What I saw here was a scrambled image being sorted to find a local minima of
entropy in pixel color value between respective stripes. A quantum annealing
computer is doing is, where the image is the problem space (scrambled because
we dont have the solution), and the quantum computer rearranges this to find
global minima/maxima.

Where a QC is not useful would be when the problem space is too big (image too
big), or it can only find a local minima that isn't the solution to the
classical problem (picture is still objectively after annealing)

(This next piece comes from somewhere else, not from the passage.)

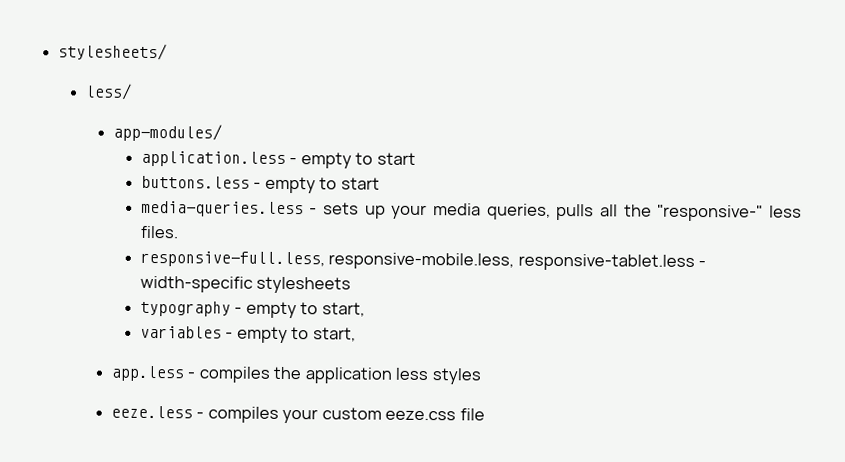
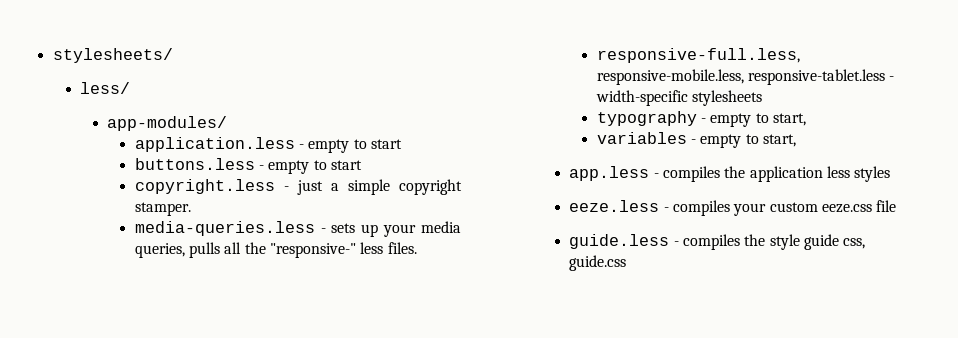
+ copyright.less - just a simple copyright stamper.
+ guide.less - compiles the style guide css, guide.css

please comment someone if my understanding is wrong

------
code_sardaukar
Awesome, but please put the original energy somewhere. It's not clear whether
the final configuration actually has a lower or higher energy that the
original image, which would be interesting to know.

------
nayuki
> The unscrambling problem being solved here is much harder than a typical
> unscrambling problem, because we are rearranging single columns of pixels.
> As a consequence of this design, it is impossible to resolve the horizontal
> reflection symmetry ambiguity – every image has exactly the same energy
> score as its mirror image.

> In a more typical problem, the image would be sliced into groups of columns,
> where each group moves as a unit. This situation would reduce the number of
> pieces to unscramble, and also make the arrangement be unambiguous to
> horizontal flips.

------
bragh
IIRC, the best thing to do was to apply clustering to the rows/columns
(k-means and hierarchical both worked, but I think it was hard to find the
appropriate tree height for hierarchical clustering) and then to apply
seriation:
[http://innar.com/Liiv_Seriation.pdf](http://innar.com/Liiv_Seriation.pdf)

------
Beltiras
Couldn't you do some feature detection on the edges of the resulting columns
and repeat the annealing to get a better end-product?

------
yincrash
Is there a definition of temperature that someone can share that would be
relevant in this context?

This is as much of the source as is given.